◆ **What is needed**:
In the records, each line holding "newly" must be reported.

════════════════

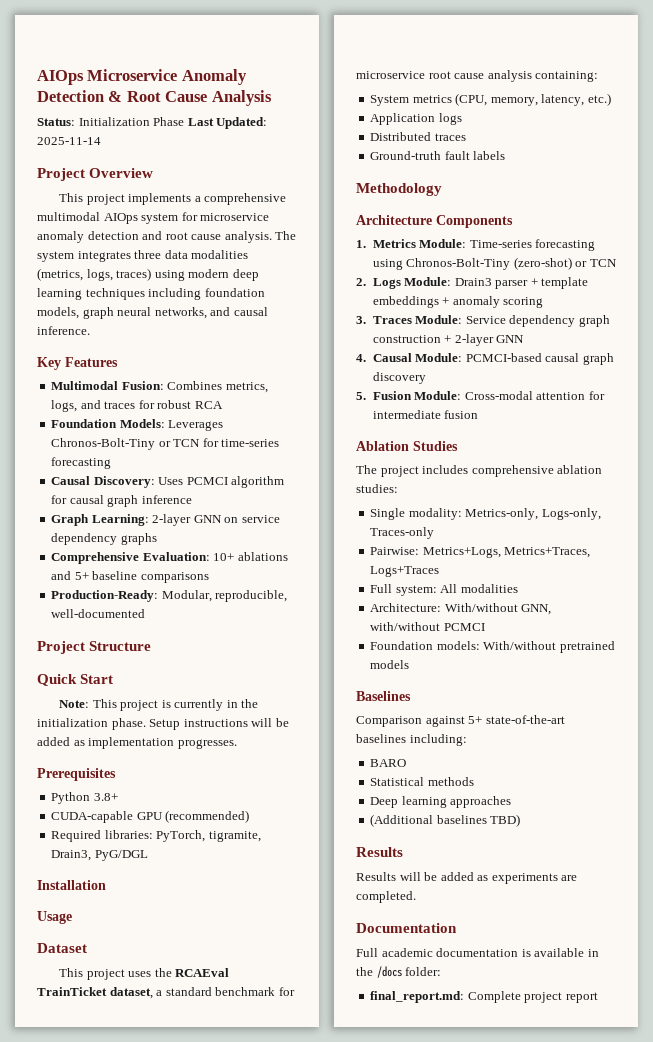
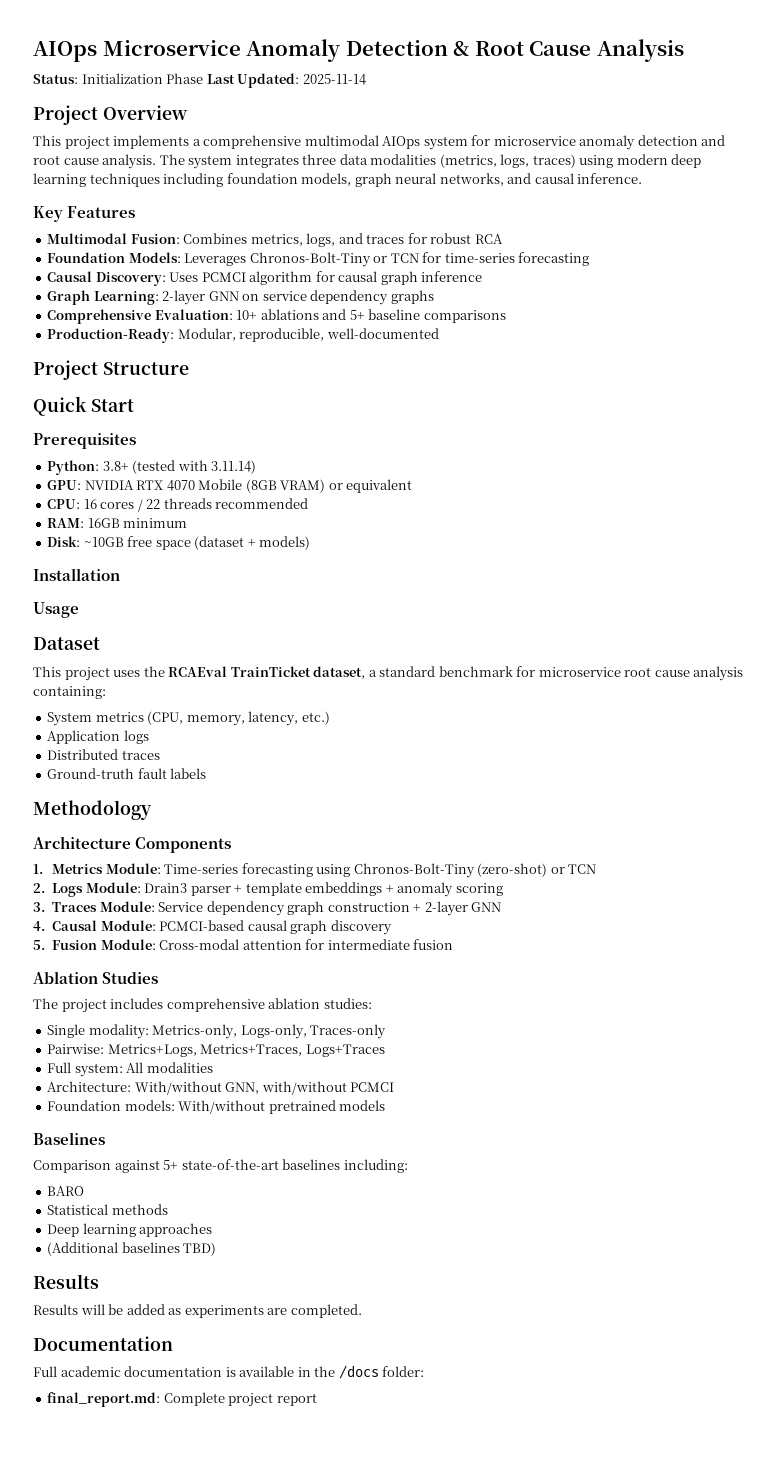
- Note: This project is currently in the initialization phase. Setup instructions will be added as implementation progresses.
- Python 3.8+
- CUDA-capable GPU (recommended)
- Required libraries: PyTorch, tigramite, Drain3, PyG/DGL
+ Python: 3.8+ (tested with 3.11.14)
+ GPU: NVIDIA RTX 4070 Mobile (8GB VRAM) or equivalent
+ CPU: 16 cores / 22 threads recommended
+ RAM: 16GB minimum
+ Disk: ~10GB free space (dataset + models)

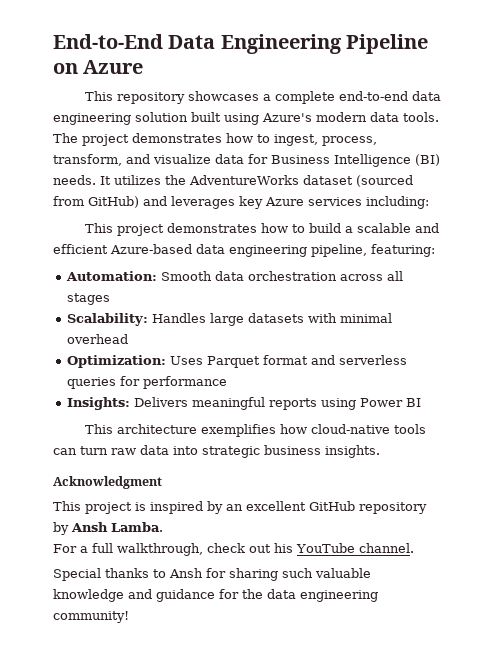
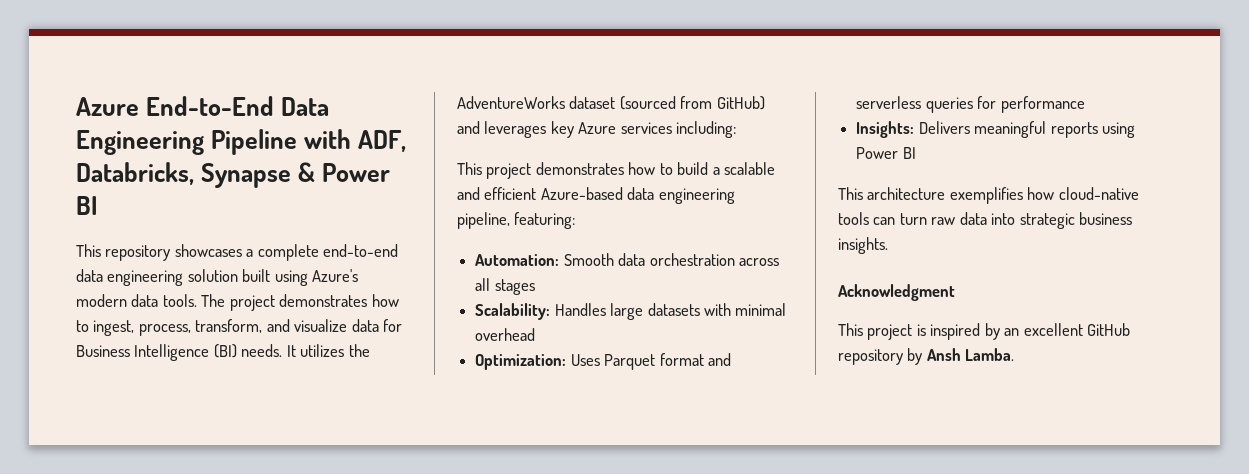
- End-to-End Data Engineering Pipeline on Azure
+ Azure End-to-End Data Engineering Pipeline with ADF, Databricks, Synapse & Power BI
- For a full walkthrough, check out his YouTube channel.
- Special thanks to Ansh for sharing such valuable knowledge and guidance for the data engineering community!

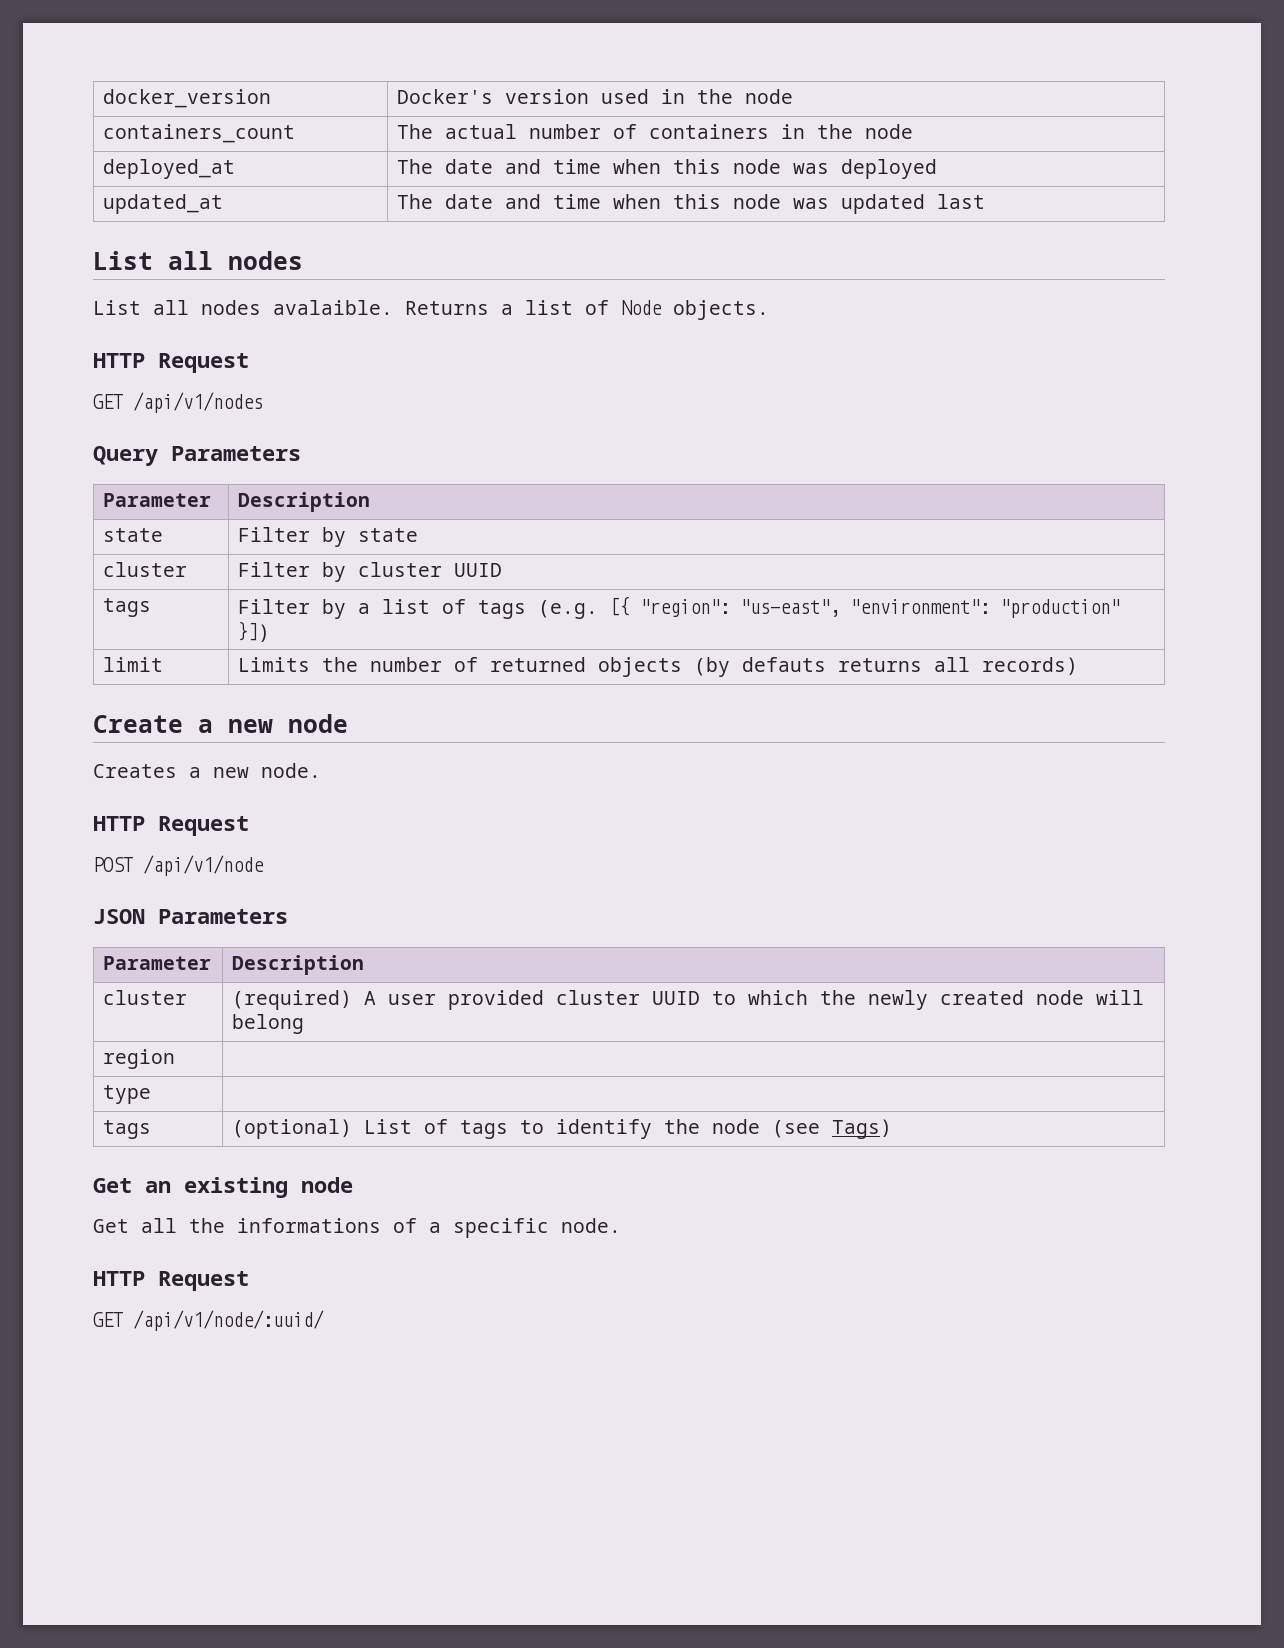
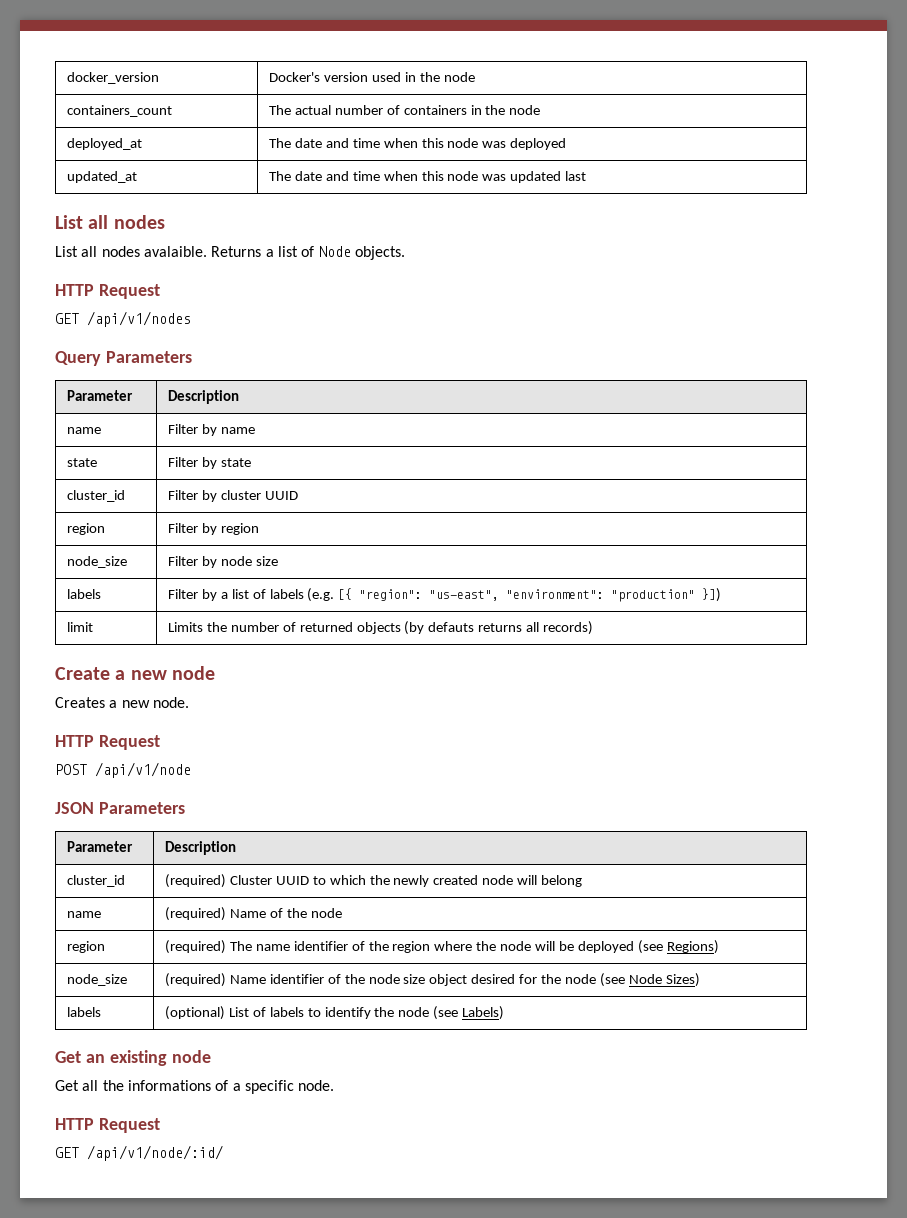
+ name | Filter by name
- cluster | Filter by cluster UUID
+ cluster_id | Filter by cluster UUID
- tags | Filter by a list of tags (e.g. [{ "region": "us-east", "environment": "production" }])
+ region | Filter by region
+ node_size | Filter by node size
+ labels | Filter by a list of labels (e.g. [{ "region": "us-east", "environment": "production" }])
- cluster | (required) A user provided cluster UUID to which the newly created node will belong
+ cluster_id | (required) Cluster UUID to which the newly created node will belong
- region |
- type |
- tags | (optional) List of tags to identify the node (see Tags)
+ name | (required) Name of the node
+ region | (required) The name identifier of the region where the node will be deployed (see Regions)
+ node_size | (required) Name identifier of the node size object desired for the node (see Node Sizes)
+ labels | (optional) List of labels to identify the node (see Labels)
- GET /api/v1/node/:uuid/
+ GET /api/v1/node/:id/

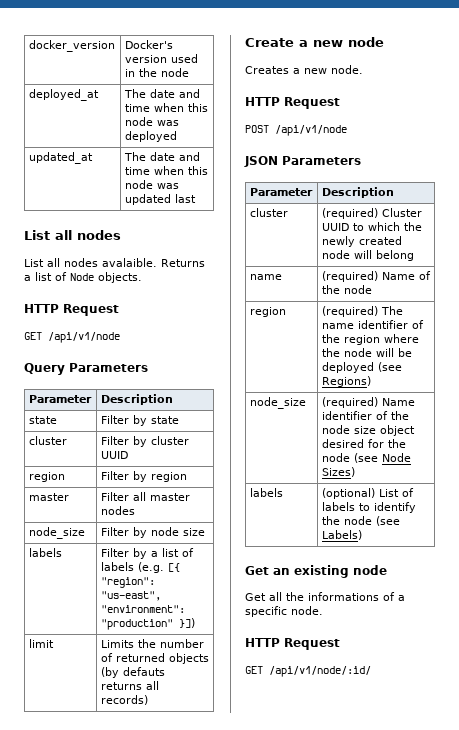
- containers_count | The actual number of containers in the node
- GET /api/v1/nodes
+ GET /api/v1/node
- name | Filter by name
- cluster_id | Filter by cluster UUID
+ cluster | Filter by cluster UUID
+ master | Filter all master nodes
- cluster_id | (required) Cluster UUID to which the newly created node will belong
+ cluster | (required) Cluster UUID to which the newly created node will belong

════════════════

◆ **Your solution**:
- cluster | (required) A user provided cluster UUID to which the newly created node will belong
+ cluster_id | (required) Cluster UUID to which the newly created node will belong
- cluster_id | (required) Cluster UUID to which the newly created node will belong
+ cluster | (required) Cluster UUID to which the newly created node will belong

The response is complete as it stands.